垂直記録は、当時東北大学の教授だった岩崎俊一氏(現・東北工業大学 理事長)による原理の提唱後、パラダイムシフトの可能性を秘めた新技術として注目を集め、多くの企業が研究開発にまい進することになった。しかし、逆風が吹き始める。米IBM社による別の技術提案が、垂直記録にとっての大きな壁として立ちはだかったのだ。そんな中、垂直記録の実用化に執念を燃やす男がいた…。

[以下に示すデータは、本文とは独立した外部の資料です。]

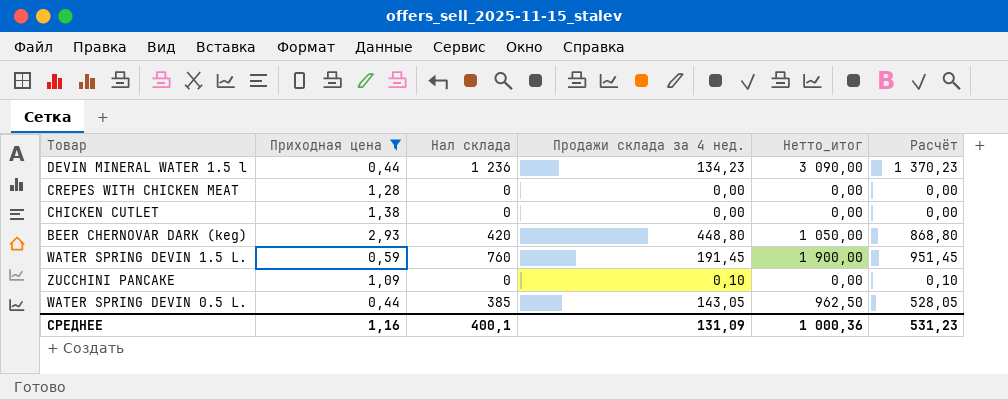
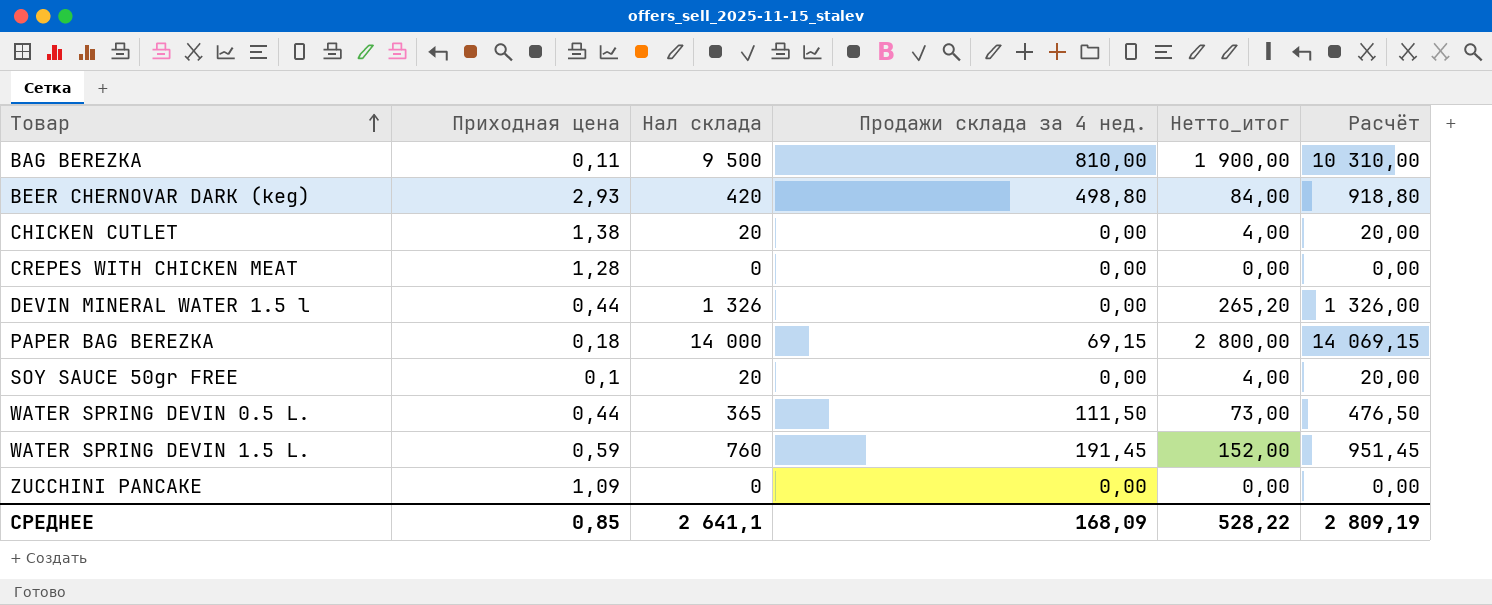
filter: Приходная цена >= 0,44 -> none
row order: none -> Товар ascending
column Нетто_итог | formula: [Нал склада] * 2,5 -> [Нал склада] * 0,2
BEER CHERNOVAR DARK (keg) | Продажи склада за 4 нед.: 448,80 -> 498,80
BEER CHERNOVAR DARK (keg) | Расчёт: 868,80 -> 918,80
CHICKEN CUTLET | Нал склада: 0 -> 20
CHICKEN CUTLET | Расчёт: 0,00 -> 20,00
DEVIN MINERAL WATER 1.5 l | Нал склада: 1 236 -> 1 326
DEVIN MINERAL WATER 1.5 l | Продажи склада за 4 нед.: 134,23 -> 0,00
DEVIN MINERAL WATER 1.5 l | Расчёт: 1 370,23 -> 1 326,00
WATER SPRING DEVIN 0.5 L. | Нал склада: 385 -> 365
WATER SPRING DEVIN 0.5 L. | Продажи склада за 4 нед.: 143,05 -> 111,50
WATER SPRING DEVIN 0.5 L. | Расчёт: 528,05 -> 476,50
ZUCCHINI PANCAKE | Продажи склада за 4 нед.: 0,10 -> 0,00
ZUCCHINI PANCAKE | Расчёт: 0,10 -> 0,00
СРЕДНЕЕ | Приходная цена: 1,16 -> 0,85
СРЕДНЕЕ | Нал склада: 400,1 -> 2 641,1
СРЕДНЕЕ | Продажи склада за 4 нед.: 131,09 -> 168,09
СРЕДНЕЕ | Нетто_итог: 1 000,36 -> 528,22
СРЕДНЕЕ | Расчёт: 531,23 -> 2 809,19

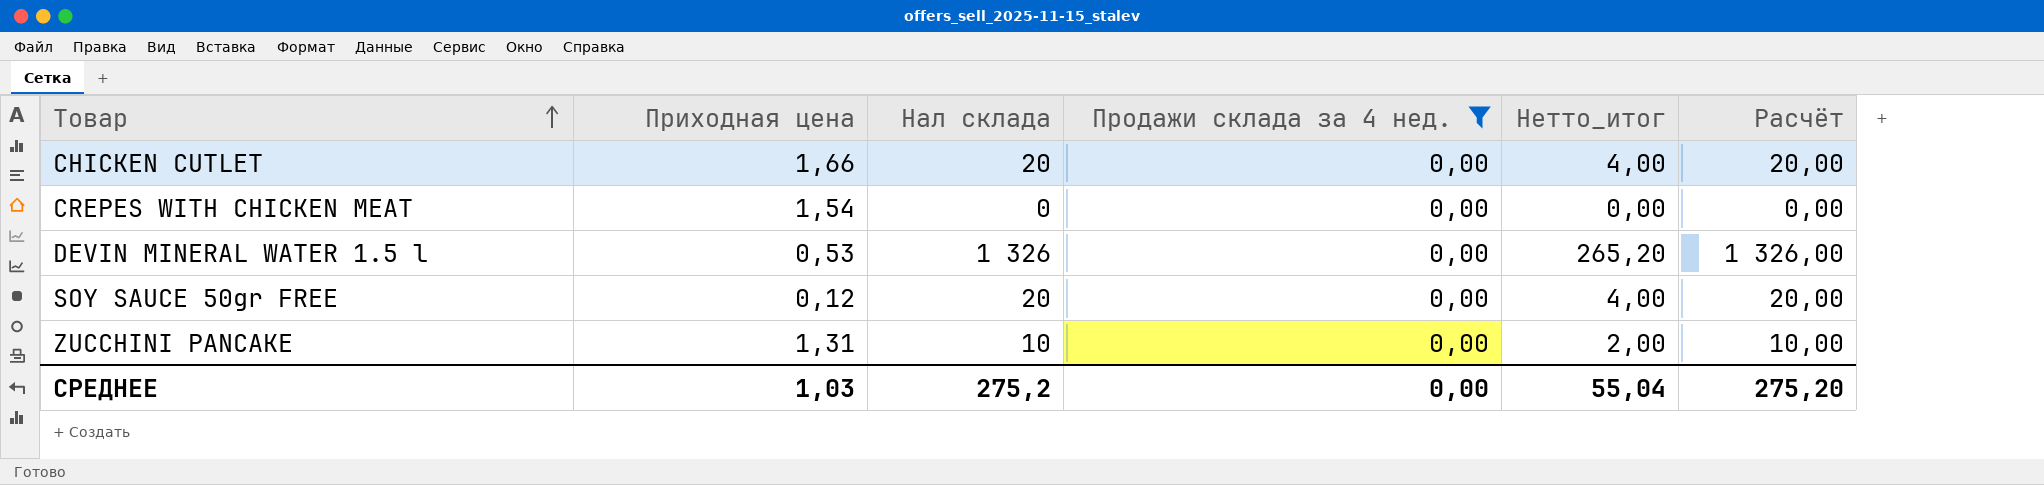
filter: none -> Продажи склада за 4 нед. = 0,00
CHICKEN CUTLET | Приходная цена: 1,38 -> 1,66
CREPES WITH CHICKEN MEAT | Приходная цена: 1,28 -> 1,54
DEVIN MINERAL WATER 1.5 l | Приходная цена: 0,44 -> 0,53
SOY SAUCE 50gr FREE | Приходная цена: 0,1 -> 0,12
ZUCCHINI PANCAKE | Приходная цена: 1,09 -> 1,31
ZUCCHINI PANCAKE | Нал склада: 0 -> 10
ZUCCHINI PANCAKE | Нетто_итог: 0,00 -> 2,00
ZUCCHINI PANCAKE | Расчёт: 0,00 -> 10,00
СРЕДНЕЕ | Приходная цена: 0,85 -> 1,03
СРЕДНЕЕ | Нал склада: 2 641,1 -> 275,2
СРЕДНЕЕ | Продажи склада за 4 нед.: 168,09 -> 0,00
СРЕДНЕЕ | Нетто_итог: 528,22 -> 55,04
СРЕДНЕЕ | Расчёт: 2 809,19 -> 275,20

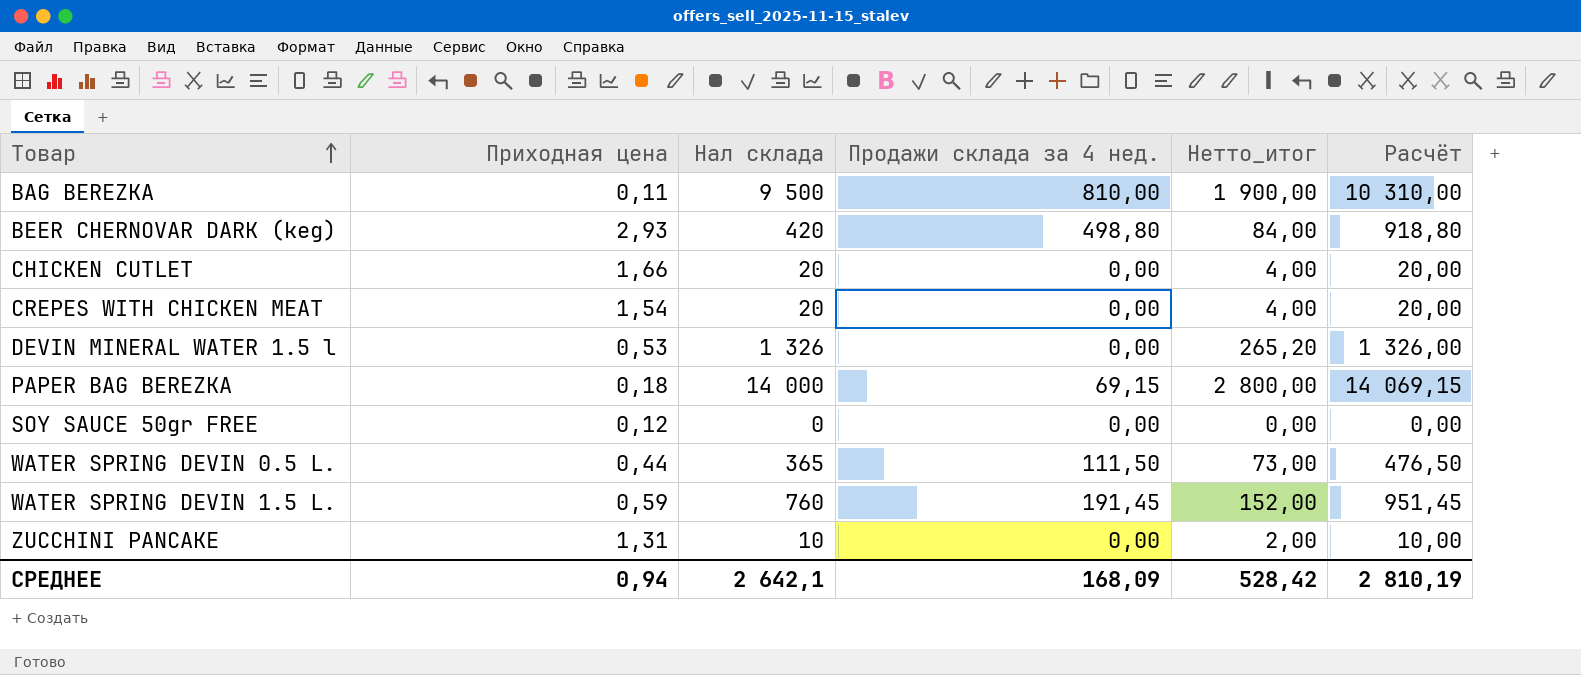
filter: Продажи склада за 4 нед. = 0,00 -> none
CREPES WITH CHICKEN MEAT | Нал склада: 0 -> 20
CREPES WITH CHICKEN MEAT | Нетто_итог: 0,00 -> 4,00
CREPES WITH CHICKEN MEAT | Расчёт: 0,00 -> 20,00
SOY SAUCE 50gr FREE | Нал склада: 20 -> 0
SOY SAUCE 50gr FREE | Нетто_итог: 4,00 -> 0,00
SOY SAUCE 50gr FREE | Расчёт: 20,00 -> 0,00
СРЕДНЕЕ | Приходная цена: 1,03 -> 0,94
СРЕДНЕЕ | Нал склада: 275,2 -> 2 642,1
СРЕДНЕЕ | Продажи склада за 4 нед.: 0,00 -> 168,09
СРЕДНЕЕ | Нетто_итог: 55,04 -> 528,42
СРЕДНЕЕ | Расчёт: 275,20 -> 2 810,19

今からさかのぼること14年余り。東芝が垂直記録方式を用いた1.8インチHDDの出荷を始める、はるか前の1992年――。数十台ものHDDの試作機が産声を上げた。東芝と同じく垂直記録方式を用いた1.8インチ型である。
そのHDDは金属の筐体で包まれており、本を開くように筐体を開けると、特徴ある細長いアームが目に飛び込んでくる。開発者たちは「カードディスク」と呼んでいた。さぞかし華々しいお披露目の場が用意されたかと思いきや、その存在自体これまで表に出ることはなかった。
この謎めいた試作機を作製したのは、富士通だった。垂直記録方式の実用化に秋風が吹く1989年ごろに、ベンチャー企業の米Censtor Corp.から接触記録用のヘッド技術を導入して立ち上げた「Censtorプロジェクト」の成果である。当時富士通は、垂直記録方式を用いたHDDの実用化寸前までたどり着いていた。
Censtorプロジェクトのコア技術は、細長いアームの先に取り付けた単磁極ヘッドである。「MICROFLEXHEAD」と呼ぶCenstor社の技術に基づく。このヘッドに加えて、量産性を考慮してめっきで軟磁性層†を形成した垂直記録用二層媒体、量産を見越して作った専用ICやプリント基板などを1.8インチ型の筐体に組み込んだ。ヘッドは弱い力で記録媒体に接触しており、実際にデータの書き込みや読み出しができた。当時の製品の面記録密度は200Mビット/(インチ)2前後で、これを超える密度を実現していたという注1)。
注1) 富士通は実証実験でさらに高い記録密度を得ていた。試作機に組み込んだものよりも小さなヘッドや、スパッタで作った記録媒体などを用いることで、1991年に日立製作所が長手記録方式で実証した2Gビット(インチ)2を実現した。富士通は、この成果を1992年の学会で報告している。